HOW TO COMPLETE THIS TASK:
Drop the images, then output the listing exactly.

EXTRACTED RECORDS:
--- START ---
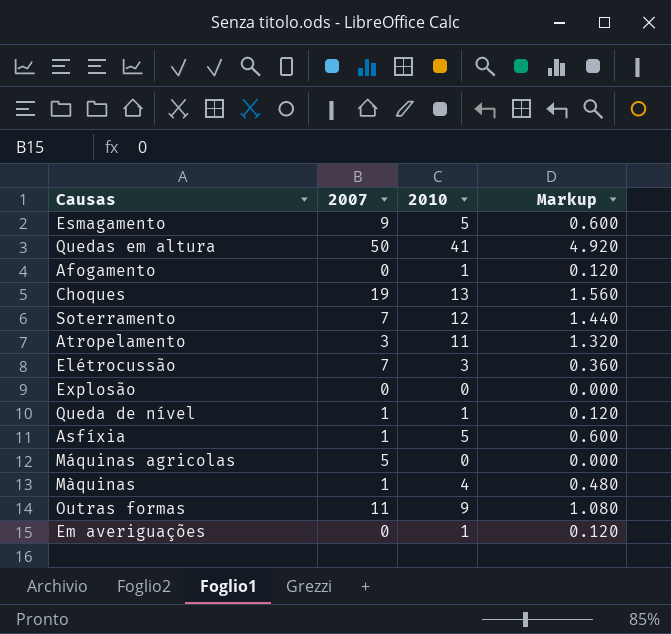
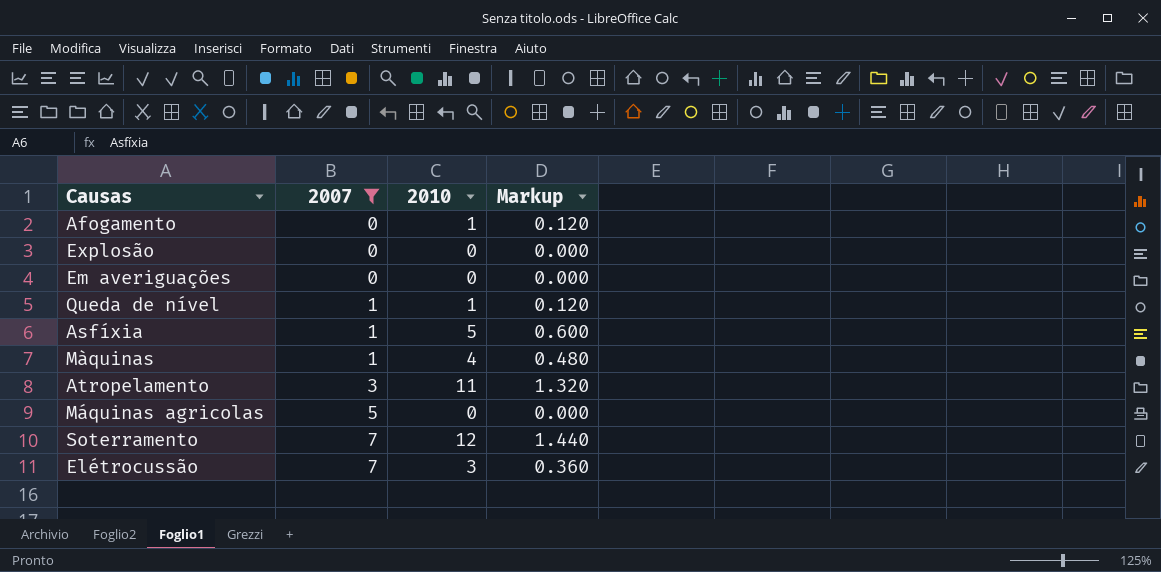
filter: none -> 2007 <= 7
row order: none -> 2007 ascending
Em averiguações | 2010: 1 -> 0
Em averiguações | Markup: 0.120 -> 0.000

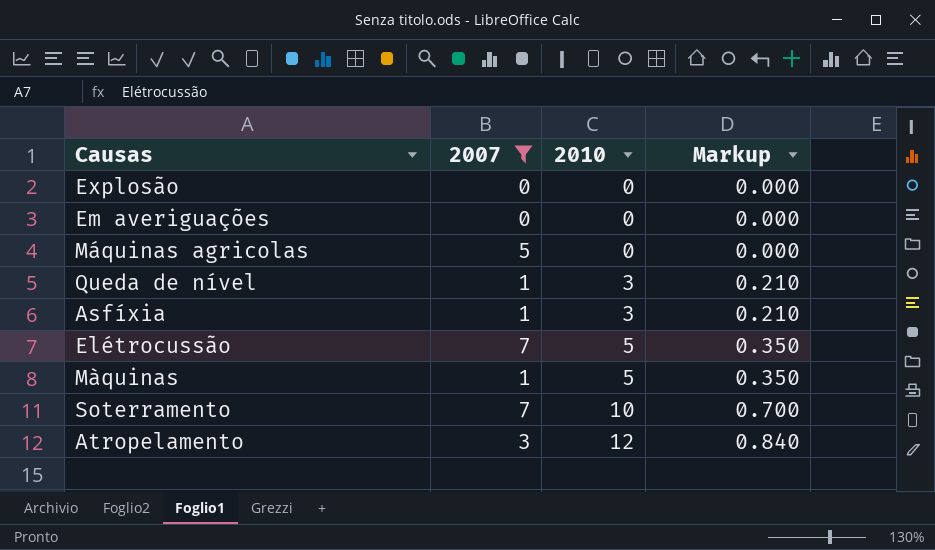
row order: 2007 ascending -> 2010 ascending
column Markup | formula: [2010] * 0.12 -> [2010] * 0.07
row Afogamento: 0 | 1 | 0.120 -> none
Queda de nível | 2010: 1 -> 3
Asfíxia | 2010: 5 -> 3
Elétrocussão | 2010: 3 -> 5
Màquinas | 2010: 4 -> 5
Soterramento | 2010: 12 -> 10
Atropelamento | 2010: 11 -> 12

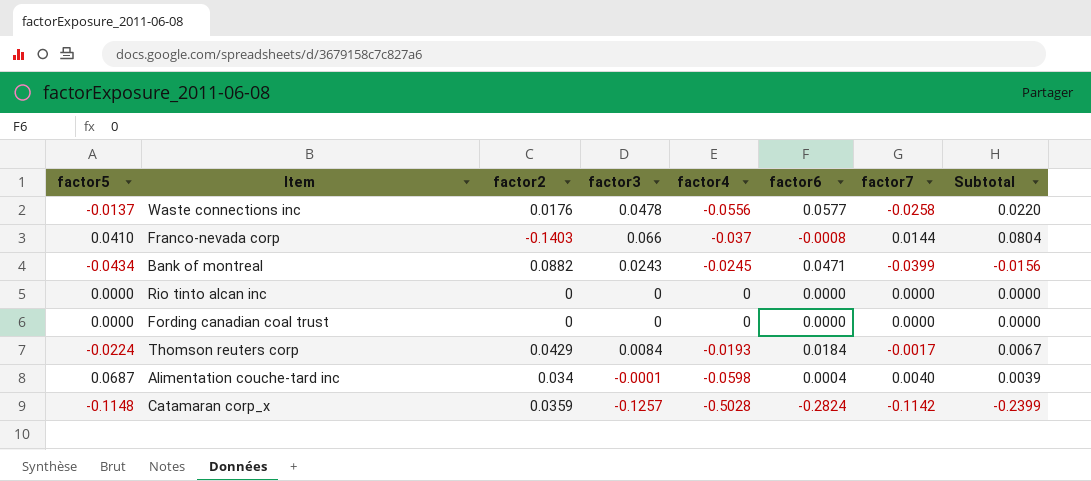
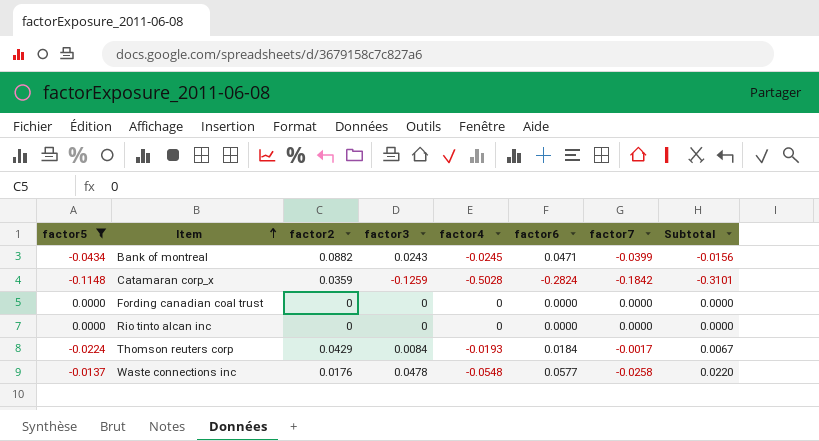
filter: none -> factor5 <= 0.0000
row order: none -> Item ascending
Catamaran corp_x | factor3: -0.1257 -> -0.1259
Catamaran corp_x | factor7: -0.1142 -> -0.1842
Catamaran corp_x | Subtotal: -0.2399 -> -0.3101
Waste connections inc | factor4: -0.0556 -> -0.0548

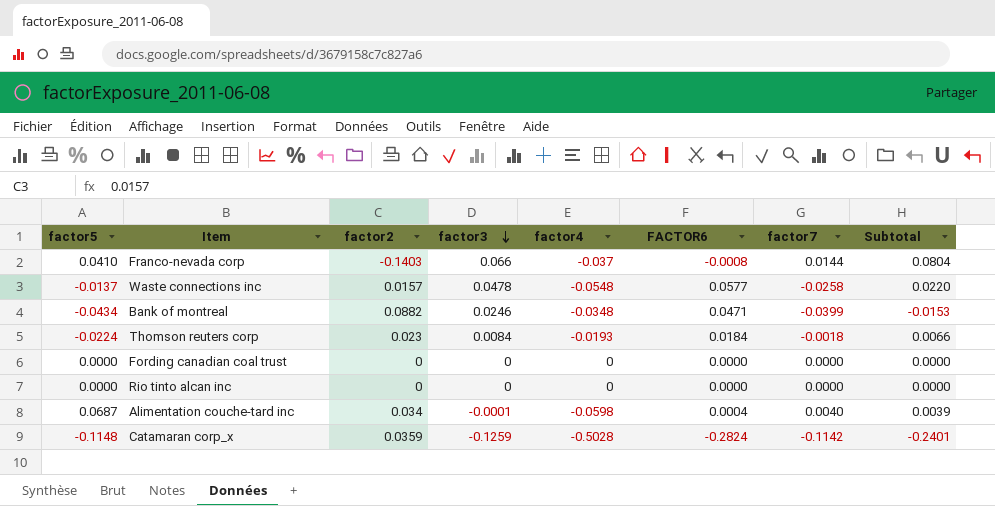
filter: factor5 <= 0.0000 -> none
row order: Item ascending -> factor3 descending
column name: factor6 -> FACTOR6
Waste connections inc | factor2: 0.0176 -> 0.0157
Bank of montreal | factor3: 0.0243 -> 0.0246
Bank of montreal | factor4: -0.0245 -> -0.0348
Bank of montreal | Subtotal: -0.0156 -> -0.0153
Thomson reuters corp | factor2: 0.0429 -> 0.023
Thomson reuters corp | factor7: -0.0017 -> -0.0018
Thomson reuters corp | Subtotal: 0.0067 -> 0.0066
Catamaran corp_x | factor7: -0.1842 -> -0.1142
Catamaran corp_x | Subtotal: -0.3101 -> -0.2401

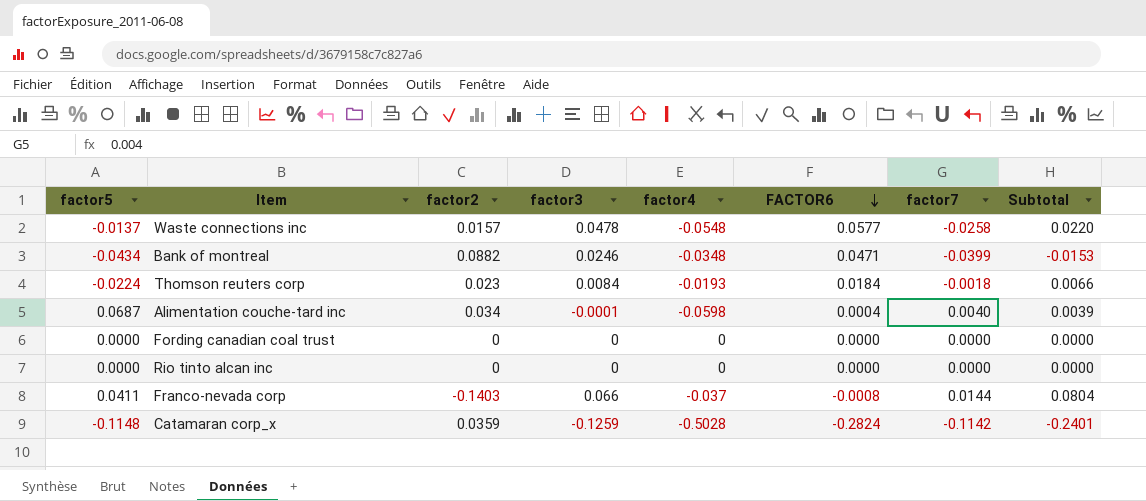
row order: factor3 descending -> FACTOR6 descending
Franco-nevada corp | factor5: 0.0410 -> 0.0411

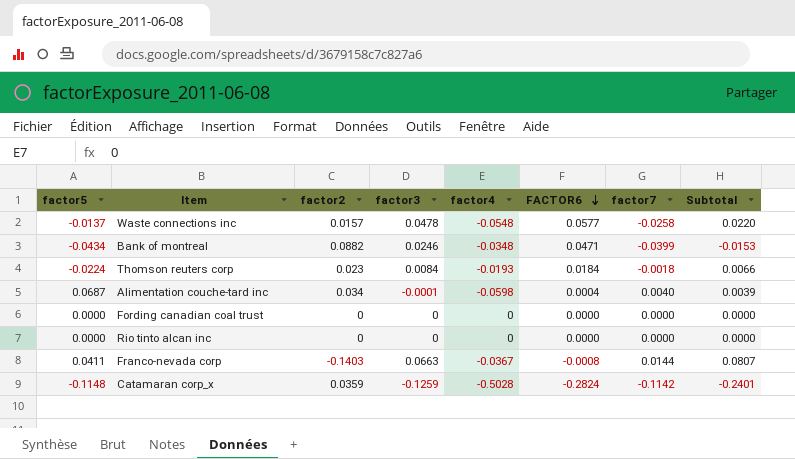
Franco-nevada corp | factor3: 0.066 -> 0.0663
Franco-nevada corp | factor4: -0.037 -> -0.0367
Franco-nevada corp | Subtotal: 0.0804 -> 0.0807

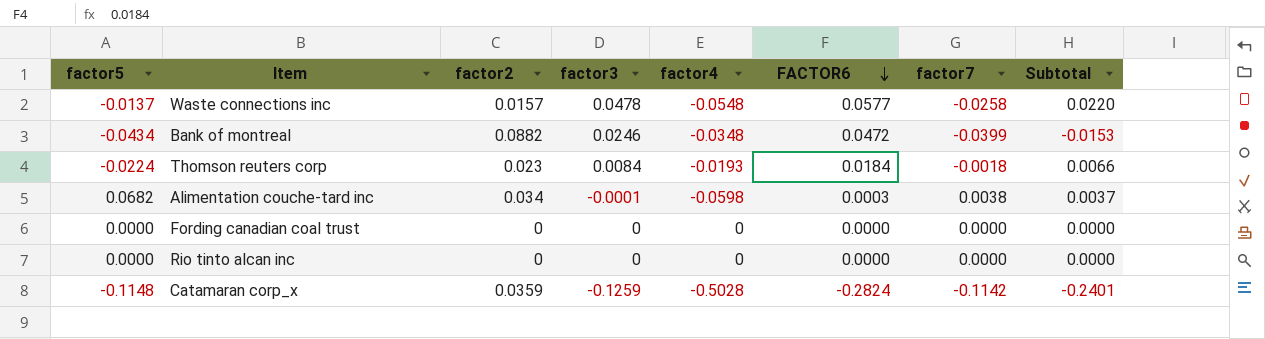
row Franco-nevada corp: 0.0411 | -0.1403 | 0.0663 | -0.0367 | -0.0008 | 0.0144 | 0.0807 -> none
Bank of montreal | FACTOR6: 0.0471 -> 0.0472
Alimentation couche-tard inc | factor5: 0.0687 -> 0.0682
Alimentation couche-tard inc | FACTOR6: 0.0004 -> 0.0003
Alimentation couche-tard inc | factor7: 0.0040 -> 0.0038
Alimentation couche-tard inc | Subtotal: 0.0039 -> 0.0037

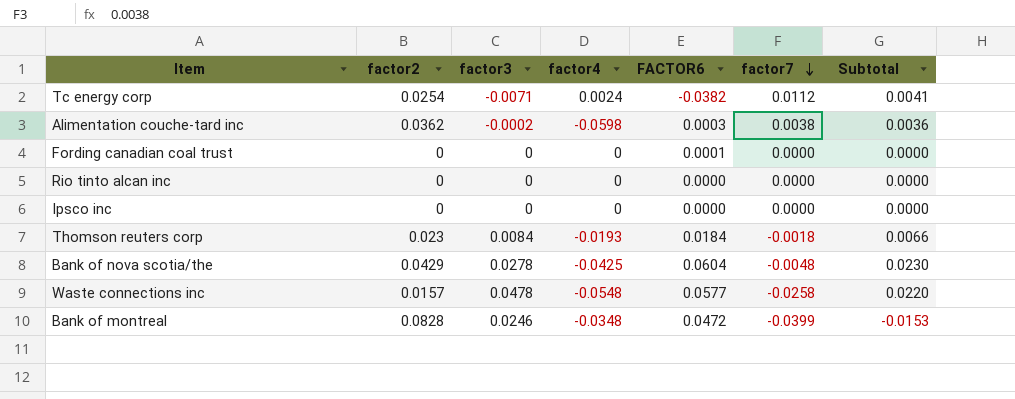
row order: FACTOR6 descending -> factor7 descending
column factor5 | position: 1 -> none
row Catamaran corp_x: -0.1148 | 0.0359 | -0.1259 | -0.5028 | -0.2824 | -0.1142 | -0.2401 -> none
row Tc energy corp: none -> 0.0254 | -0.0071 | 0.0024 | -0.0382 | 0.0112 | 0.0041
Alimentation couche-tard inc | factor2: 0.034 -> 0.0362
Alimentation couche-tard inc | factor3: -0.0001 -> -0.0002
Alimentation couche-tard inc | Subtotal: 0.0037 -> 0.0036
Fording canadian coal trust | FACTOR6: 0.0000 -> 0.0001
row Ipsco inc: none -> 0 | 0 | 0 | 0.0000 | 0.0000 | 0.0000
row Bank of nova scotia/the: none -> 0.0429 | 0.0278 | -0.0425 | 0.0604 | -0.0048 | 0.0230
Bank of montreal | factor2: 0.0882 -> 0.0828

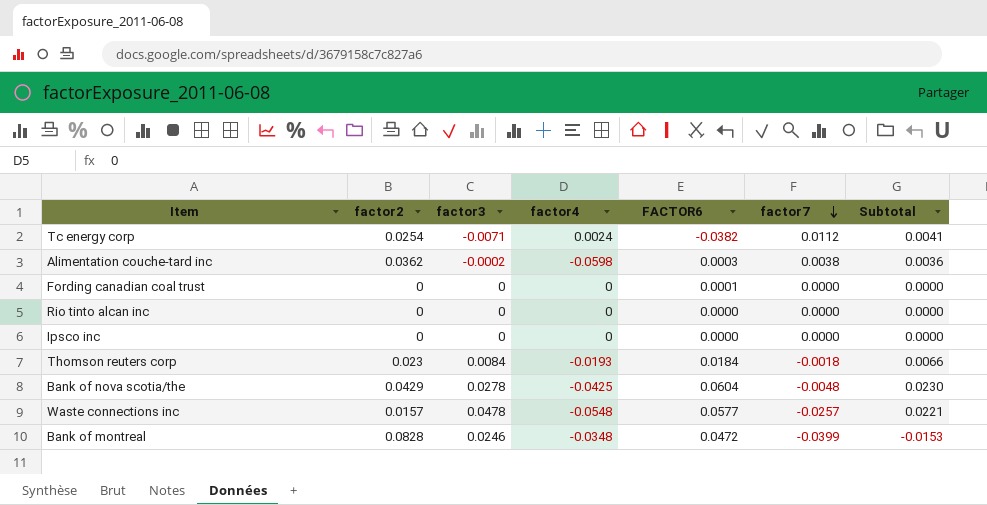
Waste connections inc | factor7: -0.0258 -> -0.0257
Waste connections inc | Subtotal: 0.0220 -> 0.0221

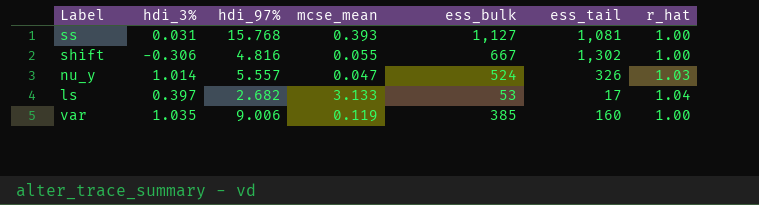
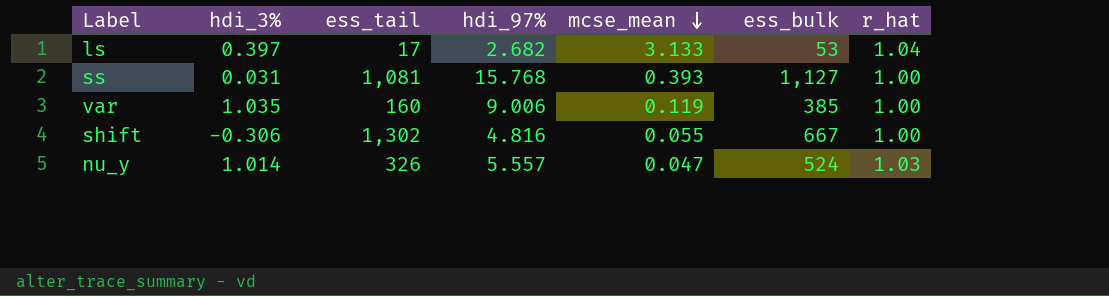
row order: none -> mcse_mean descending
column ess_tail | position: 6 -> 3

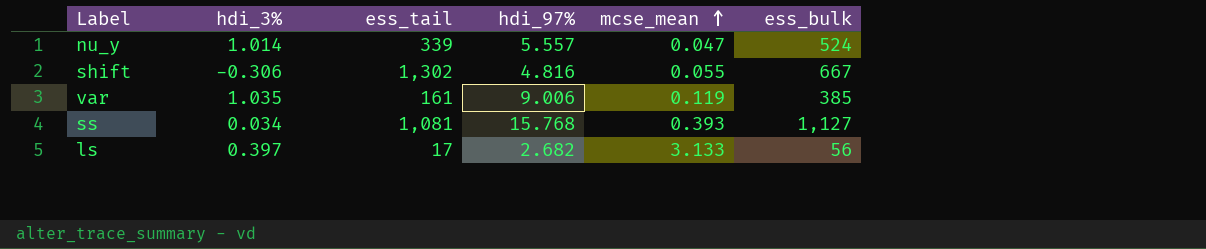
row order: mcse_mean descending -> mcse_mean ascending
column r_hat | position: 7 -> none
nu_y | ess_tail: 326 -> 339
var | ess_tail: 160 -> 161
ss | hdi_3%: 0.031 -> 0.034
ls | ess_bulk: 53 -> 56

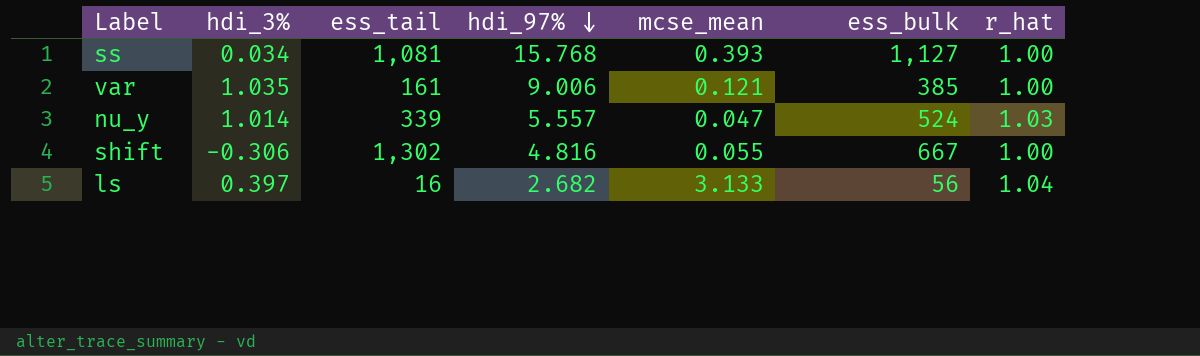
row order: mcse_mean ascending -> hdi_97% descending
column r_hat | position: none -> 7
var | mcse_mean: 0.119 -> 0.121
ls | ess_tail: 17 -> 16

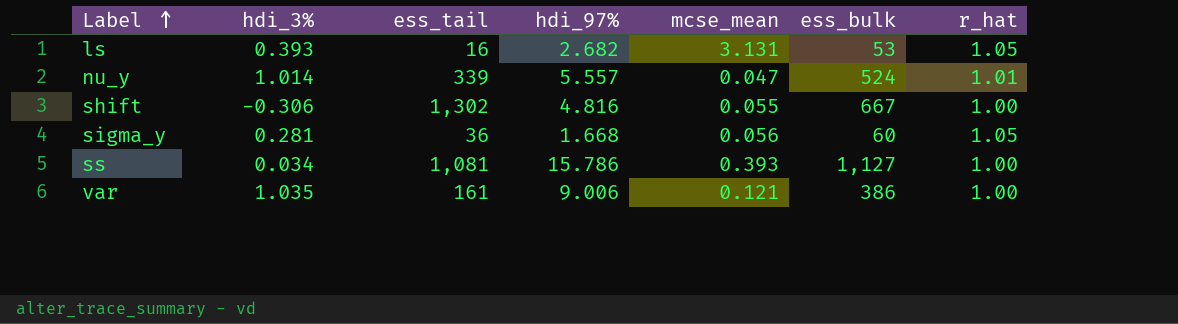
row order: hdi_97% descending -> Label ascending
ls | hdi_3%: 0.397 -> 0.393
ls | mcse_mean: 3.133 -> 3.131
ls | ess_bulk: 56 -> 53
ls | r_hat: 1.04 -> 1.05
nu_y | r_hat: 1.03 -> 1.01
row sigma_y: none -> 0.281 | 36 | 1.668 | 0.056 | 60 | 1.05
ss | hdi_97%: 15.768 -> 15.786
var | ess_bulk: 385 -> 386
--- END ---
YOUR RESPONSE:
filter: none -> 2007 <= 7
row order: none -> 2007 ascending
Em averiguações | 2010: 1 -> 0
Em averiguações | Markup: 0.120 -> 0.000

row order: 2007 ascending -> 2010 ascending
column Markup | formula: [2010] * 0.12 -> [2010] * 0.07
row Afogamento: 0 | 1 | 0.120 -> none
Queda de nível | 2010: 1 -> 3
Asfíxia | 2010: 5 -> 3
Elétrocussão | 2010: 3 -> 5
Màquinas | 2010: 4 -> 5
Soterramento | 2010: 12 -> 10
Atropelamento | 2010: 11 -> 12

filter: none -> factor5 <= 0.0000
row order: none -> Item ascending
Catamaran corp_x | factor3: -0.1257 -> -0.1259
Catamaran corp_x | factor7: -0.1142 -> -0.1842
Catamaran corp_x | Subtotal: -0.2399 -> -0.3101
Waste connections inc | factor4: -0.0556 -> -0.0548

filter: factor5 <= 0.0000 -> none
row order: Item ascending -> factor3 descending
column name: factor6 -> FACTOR6
Waste connections inc | factor2: 0.0176 -> 0.0157
Bank of montreal | factor3: 0.0243 -> 0.0246
Bank of montreal | factor4: -0.0245 -> -0.0348
Bank of montreal | Subtotal: -0.0156 -> -0.0153
Thomson reuters corp | factor2: 0.0429 -> 0.023
Thomson reuters corp | factor7: -0.0017 -> -0.0018
Thomson reuters corp | Subtotal: 0.0067 -> 0.0066
Catamaran corp_x | factor7: -0.1842 -> -0.1142
Catamaran corp_x | Subtotal: -0.3101 -> -0.2401

row order: factor3 descending -> FACTOR6 descending
Franco-nevada corp | factor5: 0.0410 -> 0.0411

Franco-nevada corp | factor3: 0.066 -> 0.0663
Franco-nevada corp | factor4: -0.037 -> -0.0367
Franco-nevada corp | Subtotal: 0.0804 -> 0.0807

row Franco-nevada corp: 0.0411 | -0.1403 | 0.0663 | -0.0367 | -0.0008 | 0.0144 | 0.0807 -> none
Bank of montreal | FACTOR6: 0.0471 -> 0.0472
Alimentation couche-tard inc | factor5: 0.0687 -> 0.0682
Alimentation couche-tard inc | FACTOR6: 0.0004 -> 0.0003
Alimentation couche-tard inc | factor7: 0.0040 -> 0.0038
Alimentation couche-tard inc | Subtotal: 0.0039 -> 0.0037

row order: FACTOR6 descending -> factor7 descending
column factor5 | position: 1 -> none
row Catamaran corp_x: -0.1148 | 0.0359 | -0.1259 | -0.5028 | -0.2824 | -0.1142 | -0.2401 -> none
row Tc energy corp: none -> 0.0254 | -0.0071 | 0.0024 | -0.0382 | 0.0112 | 0.0041
Alimentation couche-tard inc | factor2: 0.034 -> 0.0362
Alimentation couche-tard inc | factor3: -0.0001 -> -0.0002
Alimentation couche-tard inc | Subtotal: 0.0037 -> 0.0036
Fording canadian coal trust | FACTOR6: 0.0000 -> 0.0001
row Ipsco inc: none -> 0 | 0 | 0 | 0.0000 | 0.0000 | 0.0000
row Bank of nova scotia/the: none -> 0.0429 | 0.0278 | -0.0425 | 0.0604 | -0.0048 | 0.0230
Bank of montreal | factor2: 0.0882 -> 0.0828

Waste connections inc | factor7: -0.0258 -> -0.0257
Waste connections inc | Subtotal: 0.0220 -> 0.0221

row order: none -> mcse_mean descending
column ess_tail | position: 6 -> 3

row order: mcse_mean descending -> mcse_mean ascending
column r_hat | position: 7 -> none
nu_y | ess_tail: 326 -> 339
var | ess_tail: 160 -> 161
ss | hdi_3%: 0.031 -> 0.034
ls | ess_bulk: 53 -> 56

row order: mcse_mean ascending -> hdi_97% descending
column r_hat | position: none -> 7
var | mcse_mean: 0.119 -> 0.121
ls | ess_tail: 17 -> 16

row order: hdi_97% descending -> Label ascending
ls | hdi_3%: 0.397 -> 0.393
ls | mcse_mean: 3.133 -> 3.131
ls | ess_bulk: 56 -> 53
ls | r_hat: 1.04 -> 1.05
nu_y | r_hat: 1.03 -> 1.01
row sigma_y: none -> 0.281 | 36 | 1.668 | 0.056 | 60 | 1.05
ss | hdi_97%: 15.768 -> 15.786
var | ess_bulk: 385 -> 386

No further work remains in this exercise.